I’m a beginner to CUDA and I have read some of Rob farbers articles named “CUDA, Supercomputing for the Masses”
I’m currently trying to expand on his simple CUDA example which ca be found here:Cuda example
This simple example allocates an array on the host, copies it to the device, makes a simple calculation and copies it back. My program isn’t much more advanced, it only copies a total of 3 arrays to the device and the idea was to perform some operations between the three and then copy the result back.
My kernel:
__global__ void makeMatrix(int MatrixX, int MatrixY, int *n1, int *n2, int *Matrix, int mSize)
{
int idx = blockIdx.x*blockDim.x + threadIdx.x;
if(idx<10){
Matrix[idx] = 1;
n1[0] = 1;
}
The reason I call an array for “Matrix” is that I pretend it is a matrix until I can find a way to make a proper matrix. :)

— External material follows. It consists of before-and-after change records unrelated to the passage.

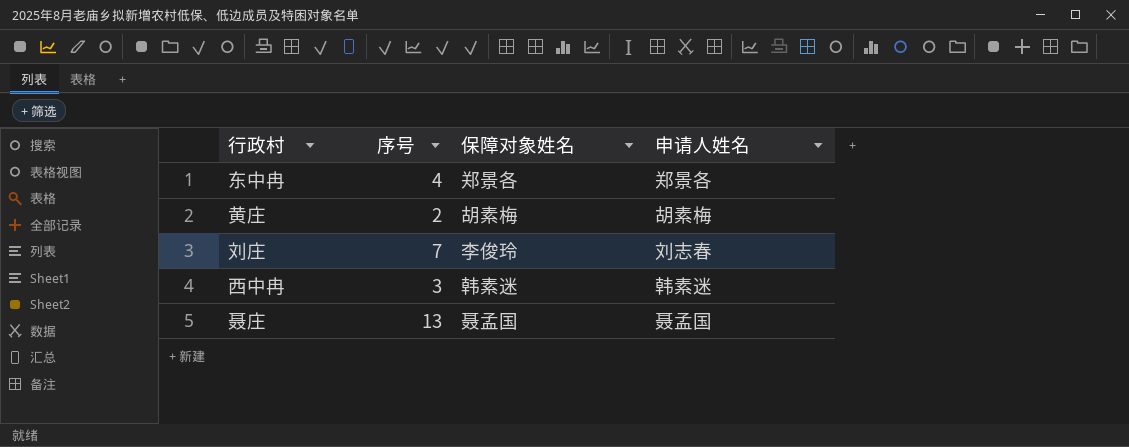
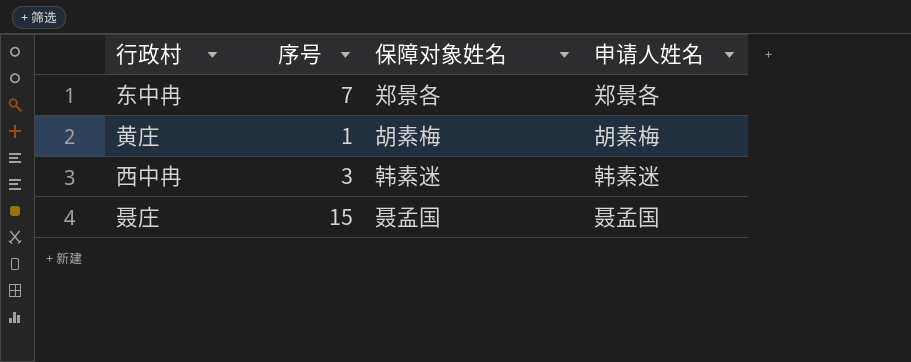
row 刘庄: 7 | 李俊玲 | 刘志春 -> none
东中冉 | 序号: 4 -> 7
黄庄 | 序号: 2 -> 1
聂庄 | 序号: 13 -> 15

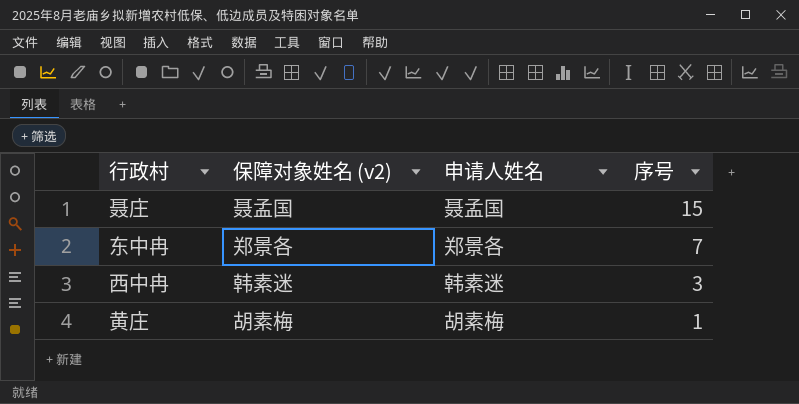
row order: none -> 序号 descending
column name: 保障对象姓名 -> 保障对象姓名 (v2)
column 序号 | position: 2 -> 4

The problem is that when I do any operations concerning n1 or n2 the results I get back are just rubbish as you can see here:
When commenting out the line concerning n1 I get the results one would expect from this very simple kernel:
__global__ void makeMatrix(int MatrixX, int MatrixY, int *n1, int *n2, int *Matrix, int mSize)
{
int idx = blockIdx.x*blockDim.x + threadIdx.x;
if(idx<10){
Matrix[idx] = 1;
//n1[0] = 1;
}
Result:
As far as I can understand I’m just making some basic mistake and I hope there is an easy way to fix it. Could it have something to do with memory allocation?